**Assigned task:**
Give back an exact copy of the listing that follows, without the pictures.

**Records provided:**
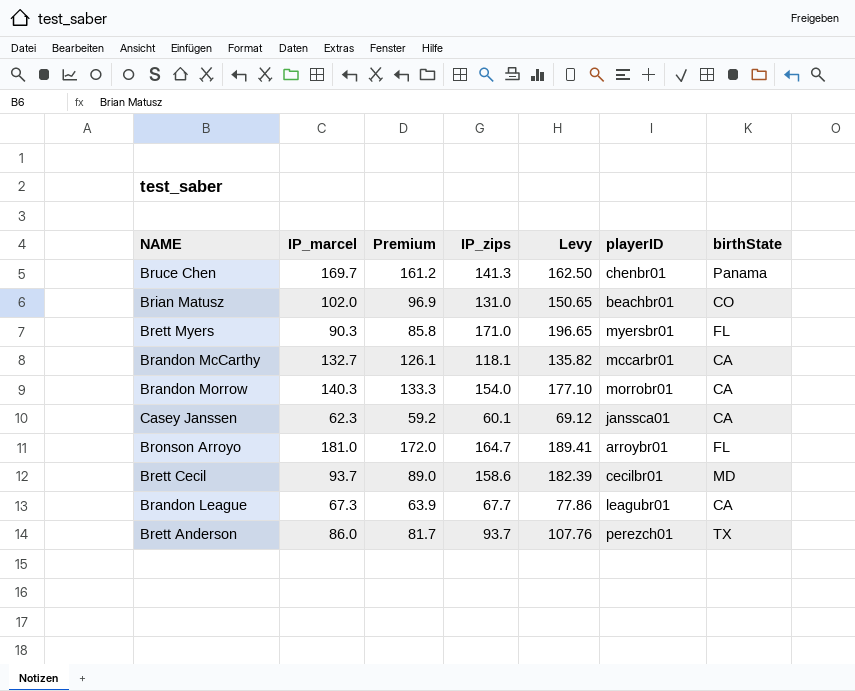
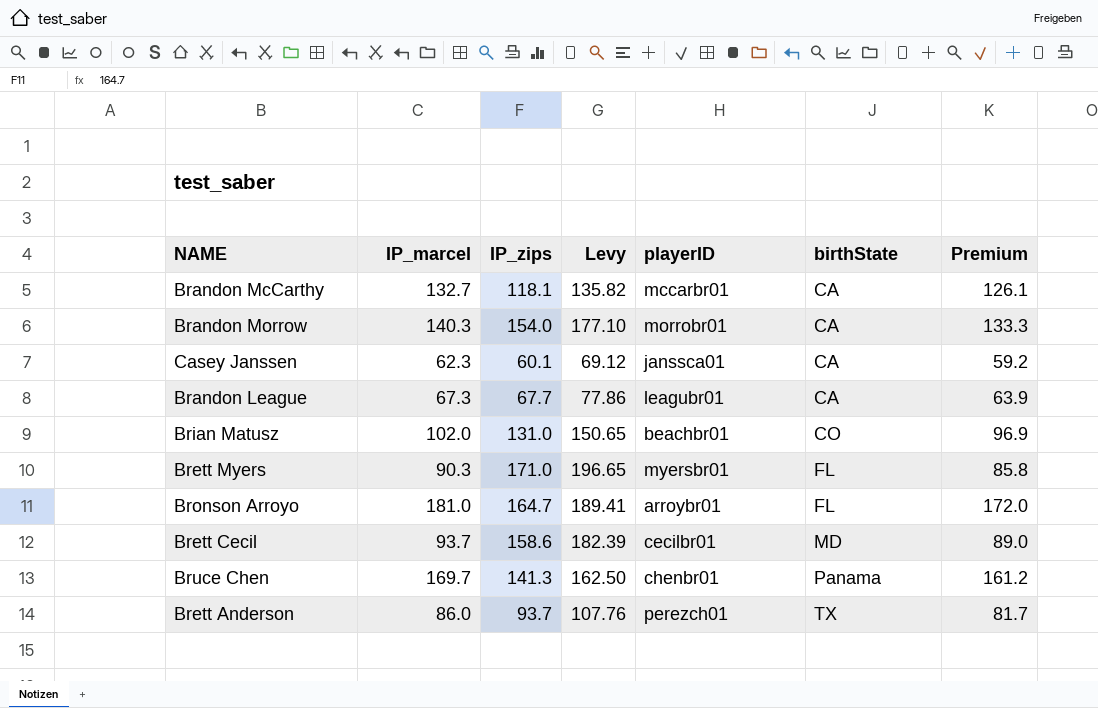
row order: none -> birthState ascending
column Premium | position: 3 -> 7

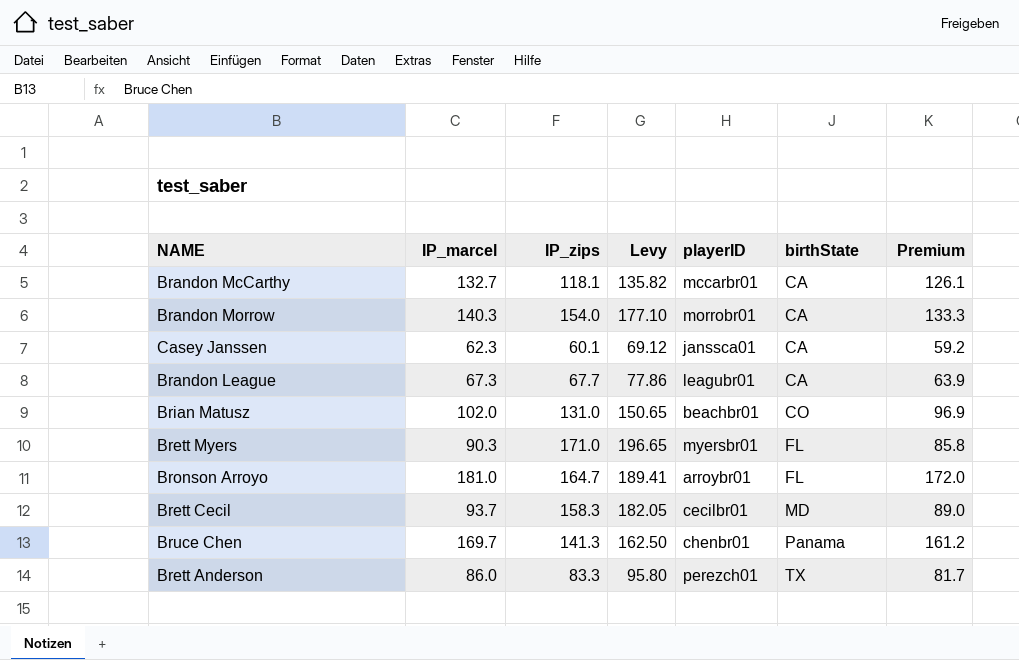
Brett Cecil | IP_zips: 158.6 -> 158.3
Brett Cecil | Levy: 182.39 -> 182.05
Brett Anderson | IP_zips: 93.7 -> 83.3
Brett Anderson | Levy: 107.76 -> 95.80

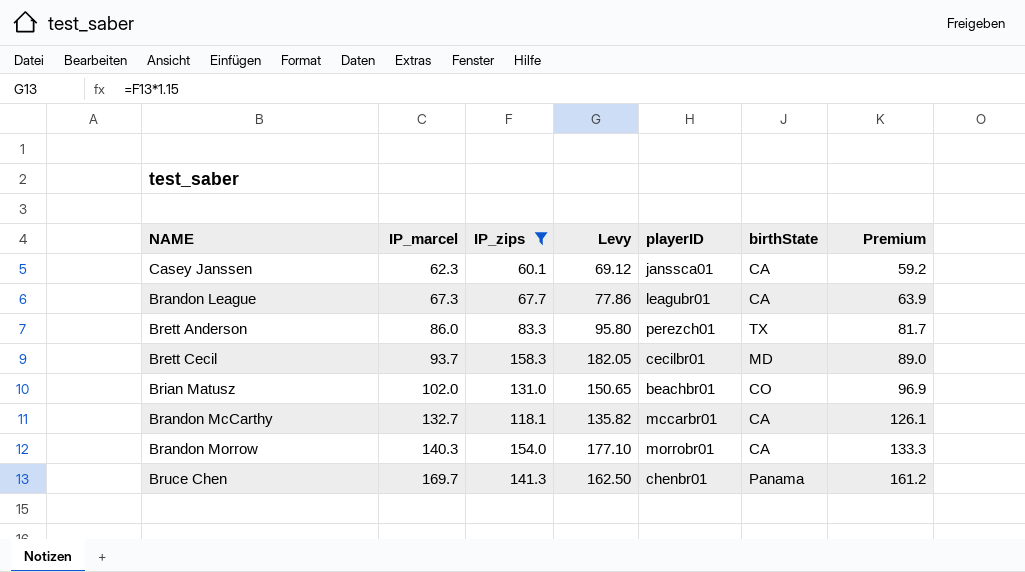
filter: none -> IP_zips <= 158.3
row order: birthState ascending -> IP_marcel ascending

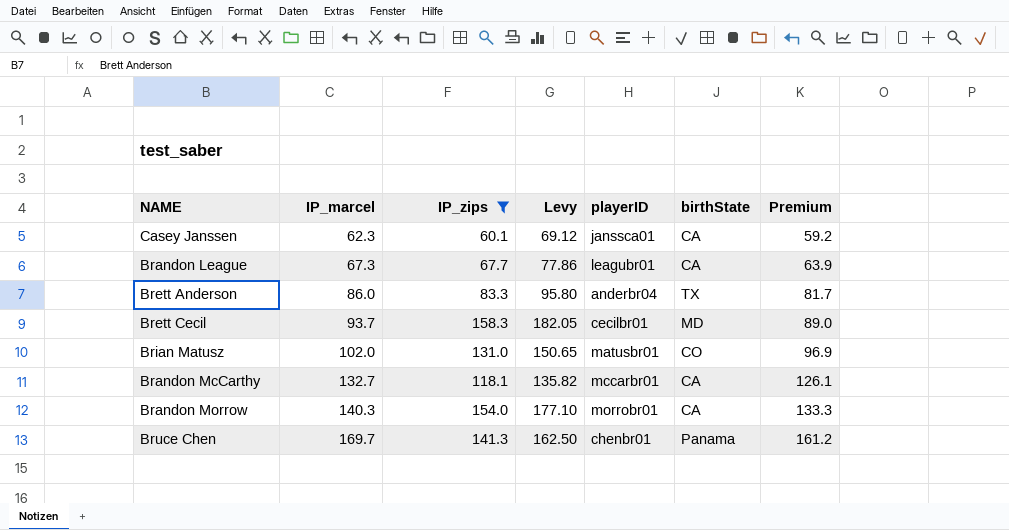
Brett Anderson | playerID: perezch01 -> anderbr04
Brian Matusz | playerID: beachbr01 -> matusbr01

**Result of this exercise:**
row order: none -> birthState ascending
column Premium | position: 3 -> 7

Brett Cecil | IP_zips: 158.6 -> 158.3
Brett Cecil | Levy: 182.39 -> 182.05
Brett Anderson | IP_zips: 93.7 -> 83.3
Brett Anderson | Levy: 107.76 -> 95.80

filter: none -> IP_zips <= 158.3
row order: birthState ascending -> IP_marcel ascending

Brett Anderson | playerID: perezch01 -> anderbr04
Brian Matusz | playerID: beachbr01 -> matusbr01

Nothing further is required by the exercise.